Platon avait offert un Banquet, mais je me contenterai pour ce soir de quelques miettes apéritives, afin de ne pas trop laisser
sur sa faim Loïs de Murphy à qui j'avais proposé, il y a quelque chose comme presque un mois, un petit récapitulatif sur la tendance inhérente de toute démocratie à glisser vers la tyrannie, à la
suite d'un article de son cru sur l'ère joyeuse que nous vivons aujourd'hui.
" La forme de la vertu est une et la forme du vice est multiple. [...]
-Il se pourrait qu'il y ait autant d'espèces d'âmes qu'il y a de constitutions politiques.
-Et combien ?
- Cinq espèces de constitutions et cinq espèces d'âmes."
J'abrège la suite, car les lenteurs parasitées de "Tu l'as dit, il en est
ainsi et c'est cela même" des dialogues socratiques m'ont toujours quelque peu agacé l'épiderme.
La première consacre "le règne du meilleur : la monarchie, ou des meilleurs,
l'aristocratie."
Platon, République, livre IV, 445c-445e.
Quatre livres et cent pages plus tard, on a droit à l'énumération des quatre autres régimes politiques, qui constituent tous des déviations du premier type de constitution, considéré comme idéal
par Platon, à savoir la monarchie, ou sa variante, l'aristocratie.

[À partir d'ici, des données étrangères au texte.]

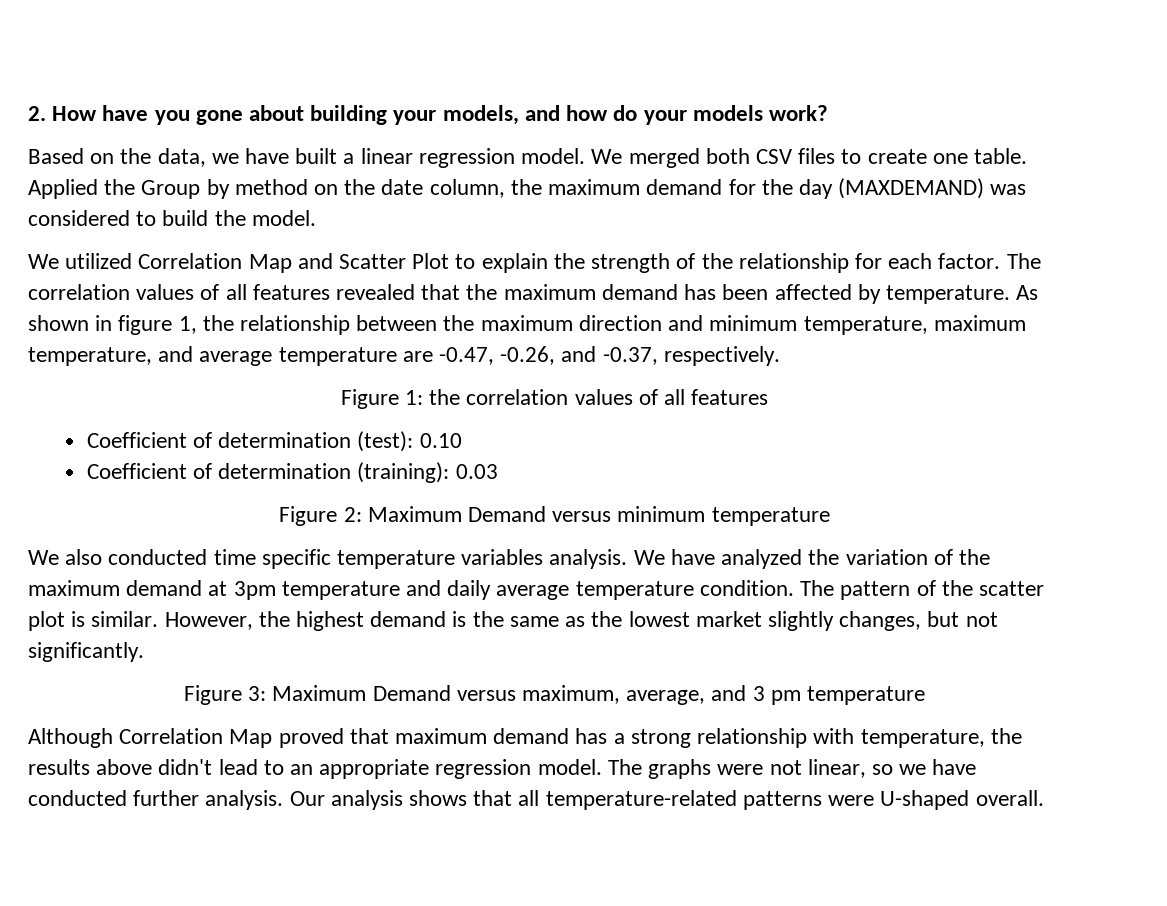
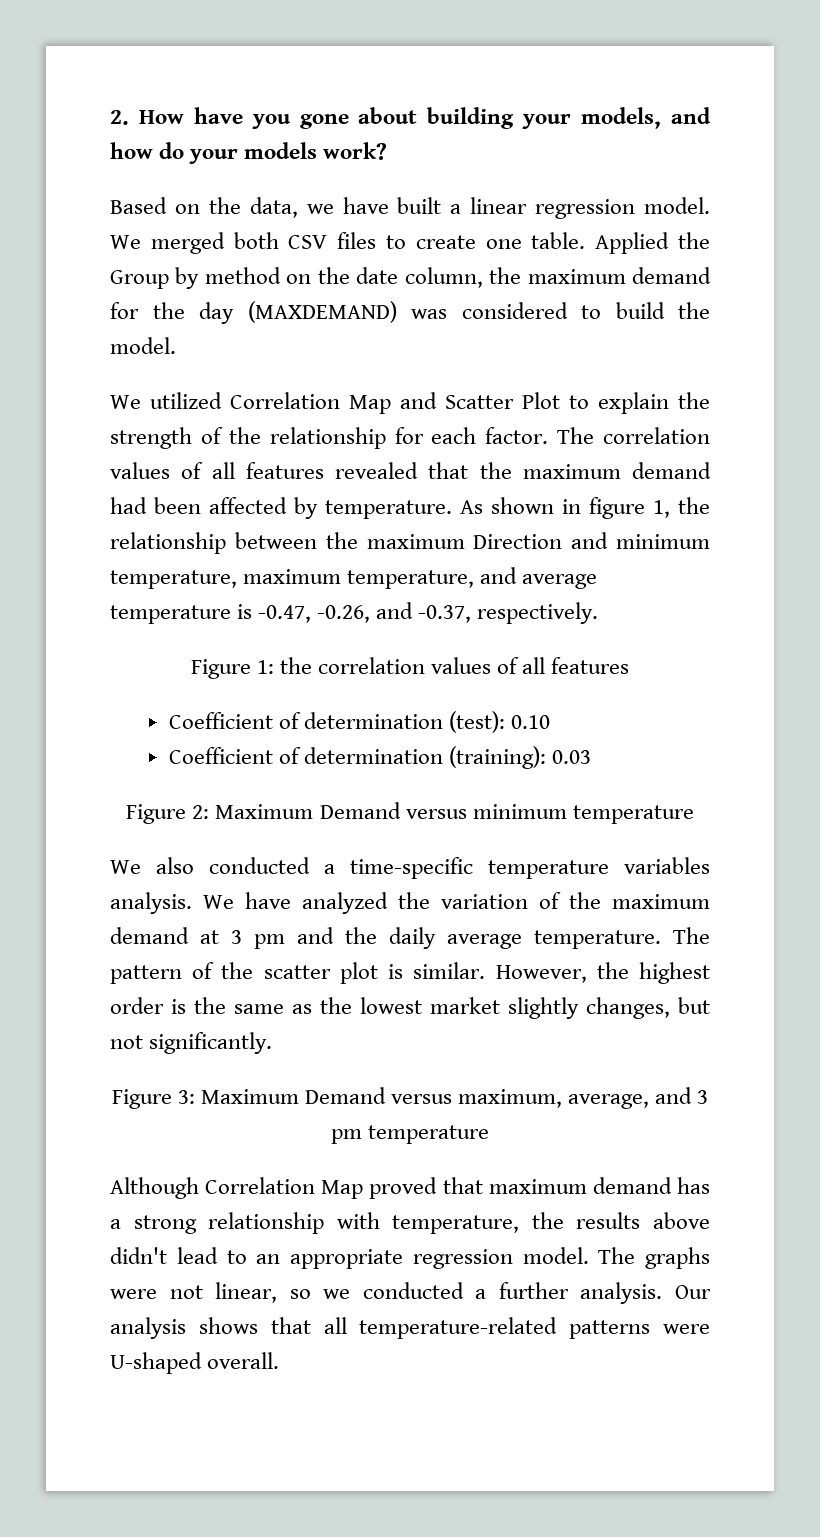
- The correlation values of all features revealed that the maximum demand has been affected by temperature.
+ The correlation values of all features revealed that the maximum demand had been affected by temperature.
- As shown in figure 1, the relationship between the maximum direction and minimum temperature, maximum temperature, and average temperature are -0.47, -0.26, and -0.37, respectively.
+ As shown in figure 1, the relationship between the maximum Direction and minimum temperature, maximum temperature, and average temperature is -0.47, -0.26, and -0.37, respectively.
- We also conducted time specific temperature variables analysis.
+ We also conducted a time-specific temperature variables analysis.
- We have analyzed the variation of the maximum demand at 3pm temperature and daily average temperature condition.
+ We have analyzed the variation of the maximum demand at 3 pm and the daily average temperature.
- However, the highest demand is the same as the lowest market slightly changes, but not significantly.
+ However, the highest order is the same as the lowest market slightly changes, but not significantly.
- The graphs were not linear, so we have conducted further analysis.
+ The graphs were not linear, so we conducted a further analysis.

Chacune de ces quatre déviations porte en elle le germe de la suivante :
"Comme tout ce qui naît est sujet à la corruption, ce système de gouvernement ne durera pas toujours."
L'aristocratie peut se muer en timocratie, quand l'excellence se corrompt dans la
soif des honneurs et l'ambition personnelle.
Puis vient l'oligarchie, "le gouvernement qui est fondé sur
le cens, où les riches commandent, et où le pauvre ne participe pas au pouvoir. [...]
- Comment passe-t-on de la timocratie à l'oligarchie ?
- [...] Ce trésor que chacun emplit d'or, perd la timocratie. D'abord les citoyens se découvrent des sujets de dépenses, puis, pour y pourvoir, ils tournent la loi. [...] Et plus ils ont
d'estime pour la richesse, moins ils en ont pour la vertu. [...] Alors ils fixent un cens. [...]
On ne prévient pas ce désordre dans le gouvernement oligarchique, autrement les uns n'y seraient pas riches à l'excès et les autres dans un complet dénuement. [...] Quand il était riche et
dépensait son bien, cet homme était-il utile à la cité ? Ou bien, tout en passant pour l'un des chefs, n'était-il en réalité ni chef, ni serviteur de l'Etat, mais simplement dissipateur de son
bien ? [...]
-Or, dans les cités oligarchiques, presque tous les citoyens sont pauvres," et leur révolte est de plus en plus difficilement contenue par la force, jusqu'à ce qu'ils prennent le
pouvoir à leur tour et instaurent une démocratie.
Laquelle se fonde sur le pouvoir donné au plus grand nombre.
Mais les vices et les instincts les plus bas étant plus répandus que les vertus, la démocratie étant le règne du plus grand nombre, elle est aussi le règne de tendances les moins vertueuses de
l'âme humaine, et tend immanquablement vers le chaos et la violence, qui finit par se résoudre en tyrannie.
"Si bien qu'ils rendent l'âme des citoyens tellement ombrageuse qu'à la moindre apparence de contrainte ceux-ci s'indignent et se révoltent.
[...]
Le maître craint ses disciples et les flatte, les disciples font peu de cas des maîtres et des pédagogues; [...] Les vieillards, de leur côté, s'abaissent aux façons des jeunes gens [...] de peur
de passer pour ennuyeux et despotiques.
Et c'est là, en toute jeunesse, en toute beauté, la naissance de la tyrannie.
Ainsi l'excès de liberté doit aboutir à un excès de servitude, et dans l'individu, et dans l'Etat."
extraits du livre VIII
de la République, Platon.
Dans les Politiques, Aristote rejoint cette analyse du processus de corruption inhérente à chaque régime politique, mais, plus pragmatique, il renonce à distinguer un unique
gouvernement idéal pour en considérer trois possibles, chacun mis en regard de sa version viciée :
la monarchie menacée par la tyrannie,
l'aristocratie corrompue en oligarchie,
la démocratie pervertie en démagogie.
Voilà, c'était le quart d'heure nécessaire de Messieurs Cyclopèdes.
Sans oublier Churchill :
"La démocratie est un mauvais système, mais il n'y en a pas de meilleur."
Et le mot de la fin à G.B Shaw :
"La démocratie est un système qui garantit que nous ne soyons pas gouvernés mieux que nous ne le méritons." (Merci à Martin pour le cadeau de la citation).